Bleeding Precautions
Patients with thrombocytopenia are at risk for internal and external bleeding. Precautions include:
- Use electric razors instead of blades.
- Avoid aspirin or NSAIDs (increase bleeding risk).
- Use small gauge needles and minimize injections.
- Reduce needle sticks by clustering care.
- Protect patient from falls and injuries.
These precautions greatly reduce the risk of spontaneous or trauma-induced bleeding.
Immune Thrombocytopenic Purpura (ITP)
Immune Thrombocytopenic Purpura (ITP), formerly known as idiopathic thrombocytopenic purpura, is a specific autoimmune cause of thrombocytopenia.
Pathology
- The body’s immune system produces antibodies against platelets, destroying them prematurely.
- Platelet counts fall below 20,000/µL.
- Results in easy bruising, petechiae, and mucosal bleeding.
Causes of ITP
- Occurs in children following viral infections.
- More common in females aged 20–40 years.
- May develop during pregnancy.
Management of ITP
- Corticosteroids (e.g., prednisone) – reduce immune destruction of platelets.
- IV immunoglobulin (IVIG) – blocks antibody-mediated platelet destruction.
- Splenectomy – in chronic, refractory cases.
- Immunosuppressants – azathioprine, rituximab for resistant cases.
Key Differences: Thrombocytopenia vs ITP
| Feature | Thrombocytopenia | Immune Thrombocytopenic Purpura (ITP) |
|---|---|---|
| Cause | Multiple (bone marrow, liver disease, sepsis, drugs) | Autoimmune (antibodies against platelets) |
| Platelet Count | <150,000/µL | Often <20,000/µL |
| Onset | Secondary to illness | Can occur after viral infection or idiopathic |
| Age group | All ages | Children, females 20–40, pregnancy |
| Management | Platelet transfusion, splenectomy, bone marrow care | Corticosteroids, IVIG, splenectomy if refractory |
Frequently Asked Questions (FAQ)
Q1: What is the danger of thrombocytopenia?
The greatest risk is uncontrolled bleeding, which can be internal (GI bleeding, brain hemorrhage) or external.
Q2: When do you need a platelet transfusion?
Usually when platelet counts drop below 20,000/µL or when active bleeding occurs.
Q3: Can medications cause thrombocytopenia?
Yes.
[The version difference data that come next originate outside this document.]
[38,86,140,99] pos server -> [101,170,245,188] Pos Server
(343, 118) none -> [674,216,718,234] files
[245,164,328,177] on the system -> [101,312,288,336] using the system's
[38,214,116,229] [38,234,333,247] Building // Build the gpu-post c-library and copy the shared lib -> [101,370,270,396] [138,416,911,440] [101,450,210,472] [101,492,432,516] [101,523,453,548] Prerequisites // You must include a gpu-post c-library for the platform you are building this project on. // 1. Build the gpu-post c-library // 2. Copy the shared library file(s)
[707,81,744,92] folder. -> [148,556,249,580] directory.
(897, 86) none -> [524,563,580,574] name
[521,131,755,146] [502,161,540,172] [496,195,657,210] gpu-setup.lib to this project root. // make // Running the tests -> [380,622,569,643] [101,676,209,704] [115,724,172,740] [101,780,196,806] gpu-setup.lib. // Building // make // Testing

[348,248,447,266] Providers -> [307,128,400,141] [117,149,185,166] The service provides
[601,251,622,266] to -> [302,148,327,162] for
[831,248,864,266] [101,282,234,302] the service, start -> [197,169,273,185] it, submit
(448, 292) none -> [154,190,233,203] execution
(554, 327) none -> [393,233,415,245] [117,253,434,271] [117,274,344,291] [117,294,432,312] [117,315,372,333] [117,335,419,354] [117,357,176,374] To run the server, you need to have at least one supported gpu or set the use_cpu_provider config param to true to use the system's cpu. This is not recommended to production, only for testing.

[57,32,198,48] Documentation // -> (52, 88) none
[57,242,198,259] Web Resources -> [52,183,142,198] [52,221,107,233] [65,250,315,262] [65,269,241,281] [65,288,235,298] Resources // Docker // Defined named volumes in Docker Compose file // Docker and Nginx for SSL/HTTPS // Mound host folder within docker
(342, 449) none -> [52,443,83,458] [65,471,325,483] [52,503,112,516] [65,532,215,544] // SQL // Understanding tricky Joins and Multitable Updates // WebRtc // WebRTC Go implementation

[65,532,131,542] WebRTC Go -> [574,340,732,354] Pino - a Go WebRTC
Certain drugs like chemotherapy agents, antibiotics, and alcohol can damage bone marrow or accelerate platelet destruction.
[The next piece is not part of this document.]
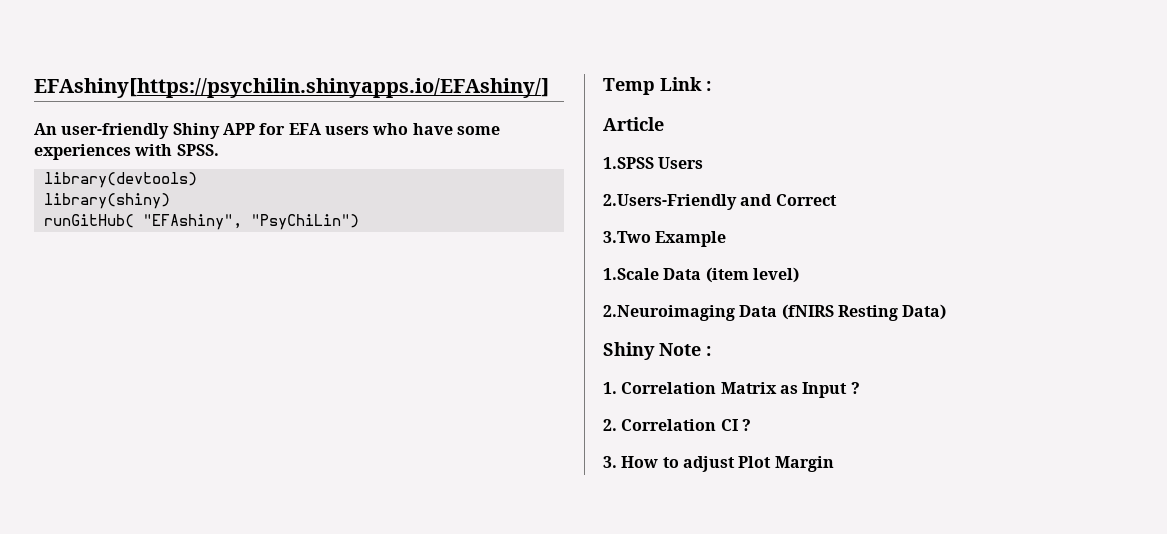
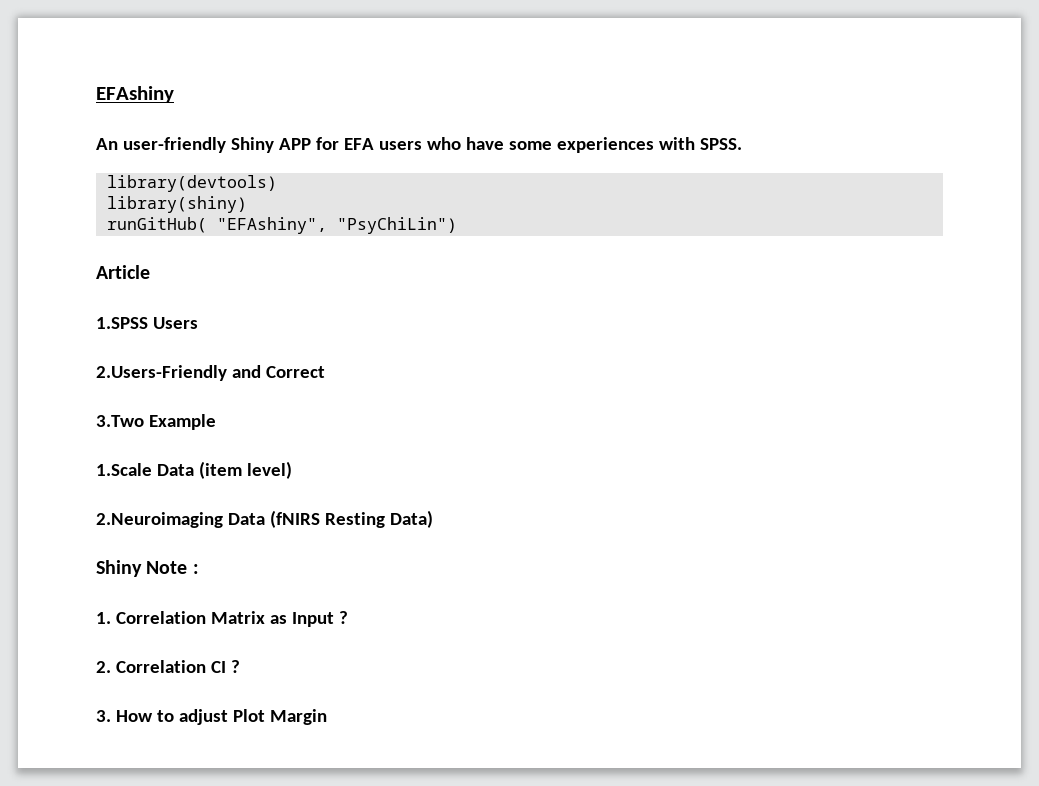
[34,78,549,98] EFAshiny[https://psychilin.shinyapps.io/EFAshiny/] -> [96,86,174,103] EFAshiny
[603,77,711,95] // Temp Link : -> (458, 225) none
Q4: How is ITP different from leukemia-related thrombocytopenia?
In ITP, platelets are destroyed by antibodies, whereas in leukemia, bone marrow fails to produce adequate platelets.
Q5: Can thrombocytopenia be cured?
Treatment depends on the cause. Reversible cases (drug-induced, infection-related) resolve with treatment, while chronic autoimmune cases like ITP may require long-term management.